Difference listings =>

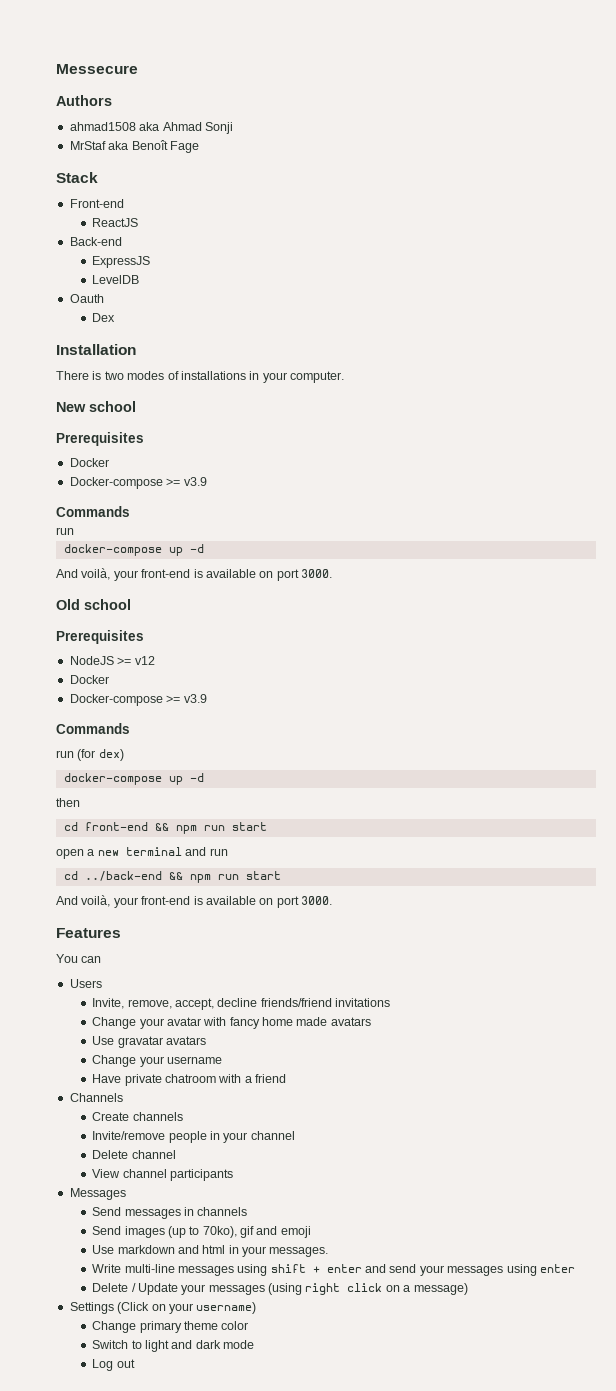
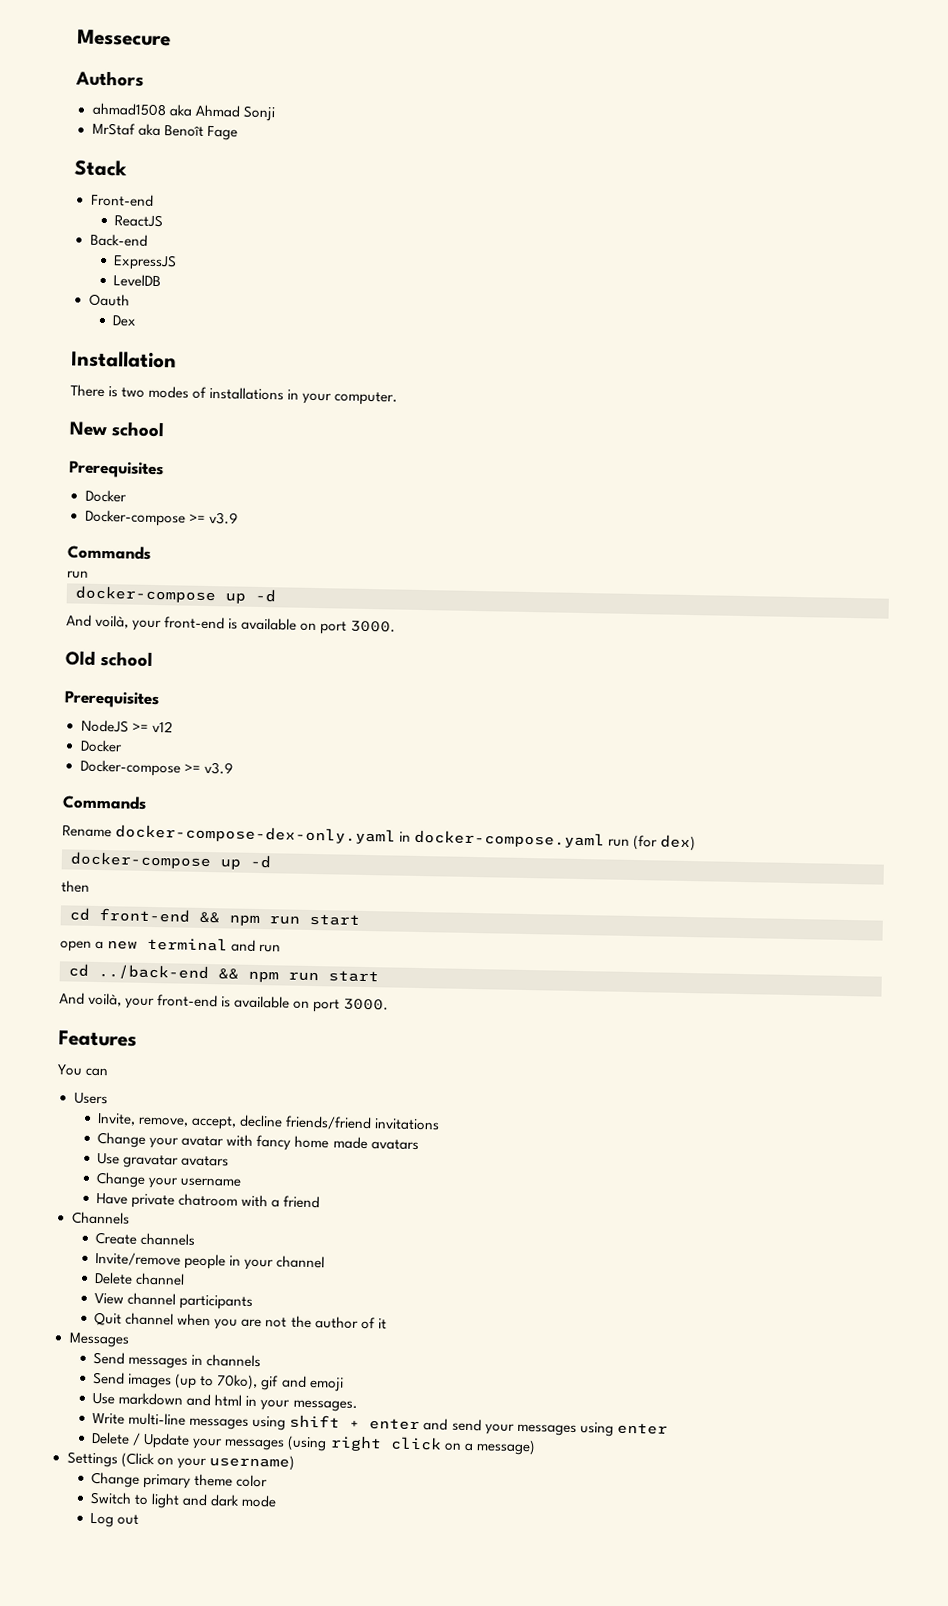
(130, 728) none -> [62,824,606,849] Rename docker-compose-dex-only.yaml in docker-compose.yaml
(233, 1175) none -> [94,1312,387,1330] // Quit channel when you are not the author of it

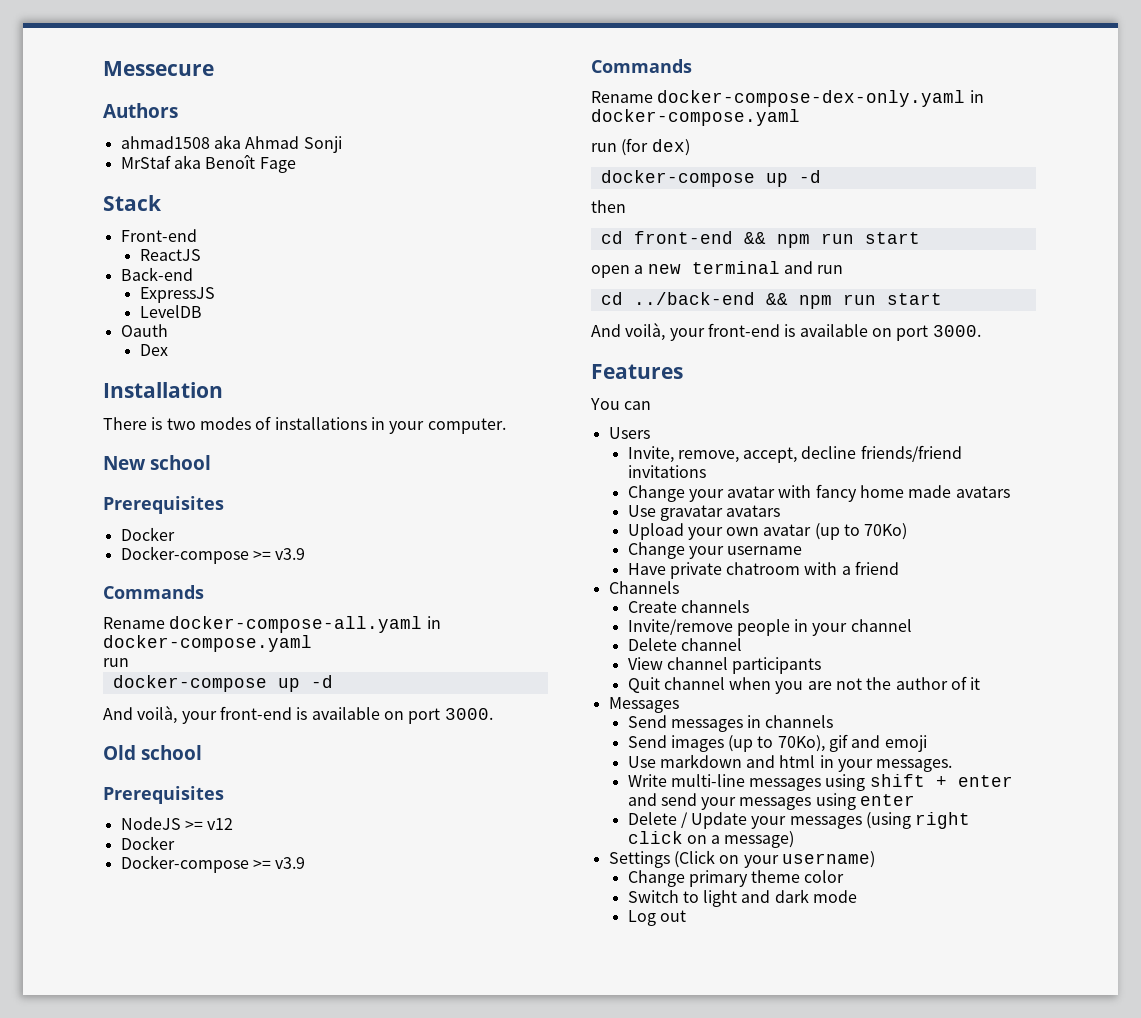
(151, 552) none -> [103,616,441,633] [103,635,312,652] // Rename docker-compose-all.yaml in docker-compose.yaml
(606, 839) none -> (800, 117) //
(230, 1161) none -> [627,523,908,540] // Upload your own avatar (up to 70Ko)
[217,1374,259,1391] 70ko), -> [777,735,825,752] 70Ko),

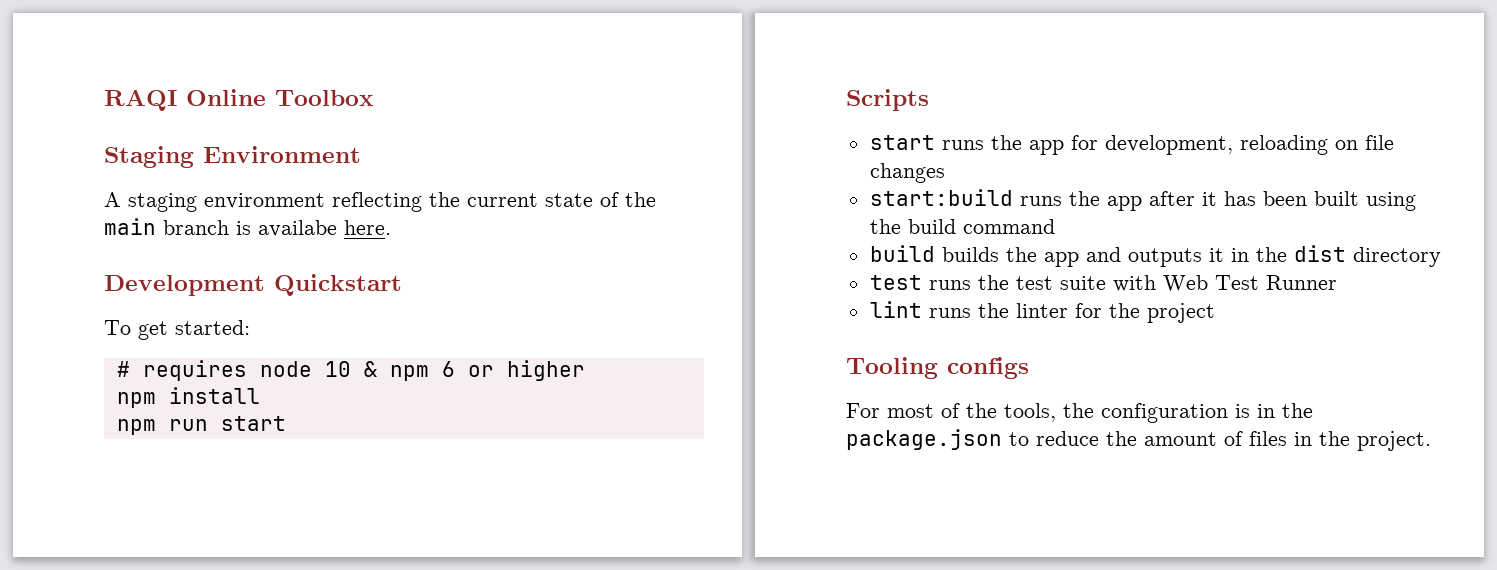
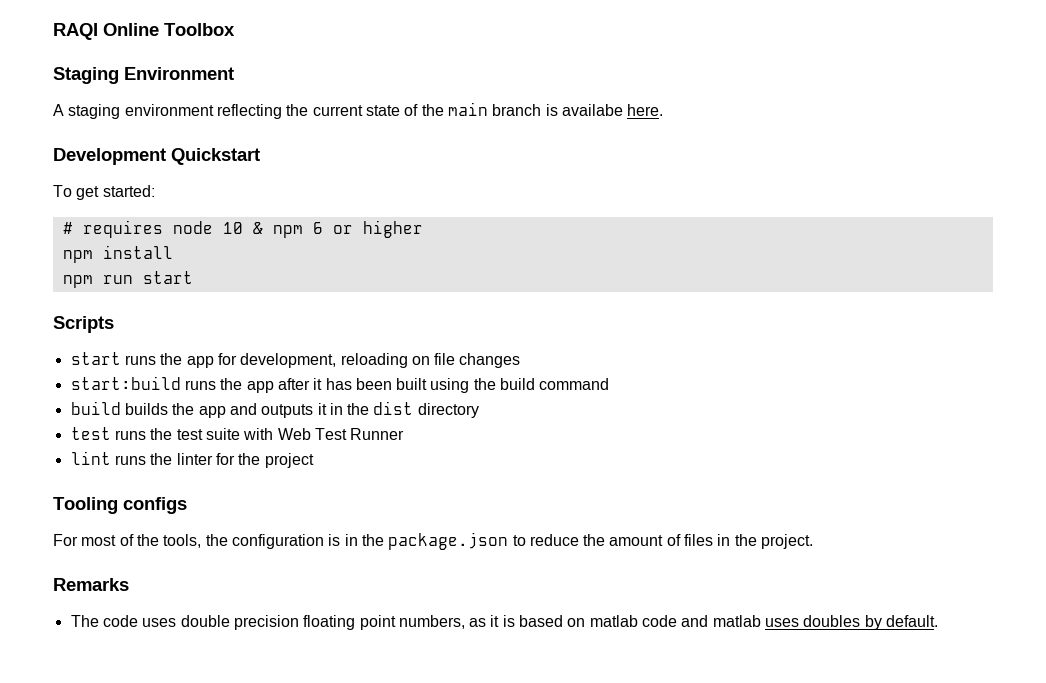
(1431, 441) none -> [53,578,129,591] [70,615,939,630] // Remarks // The code uses double precision floating point numbers, as it is based on matlab code and matlab uses doubles by default.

Work instructions =>
The response has to be an exact copy of all the data, pictures excluded.

Result of the exercise =>
(130, 728) none -> [62,824,606,849] Rename docker-compose-dex-only.yaml in docker-compose.yaml
(233, 1175) none -> [94,1312,387,1330] // Quit channel when you are not the author of it

(151, 552) none -> [103,616,441,633] [103,635,312,652] // Rename docker-compose-all.yaml in docker-compose.yaml
(606, 839) none -> (800, 117) //
(230, 1161) none -> [627,523,908,540] // Upload your own avatar (up to 70Ko)
[217,1374,259,1391] 70ko), -> [777,735,825,752] 70Ko),

(1431, 441) none -> [53,578,129,591] [70,615,939,630] // Remarks // The code uses double precision floating point numbers, as it is based on matlab code and matlab uses doubles by default.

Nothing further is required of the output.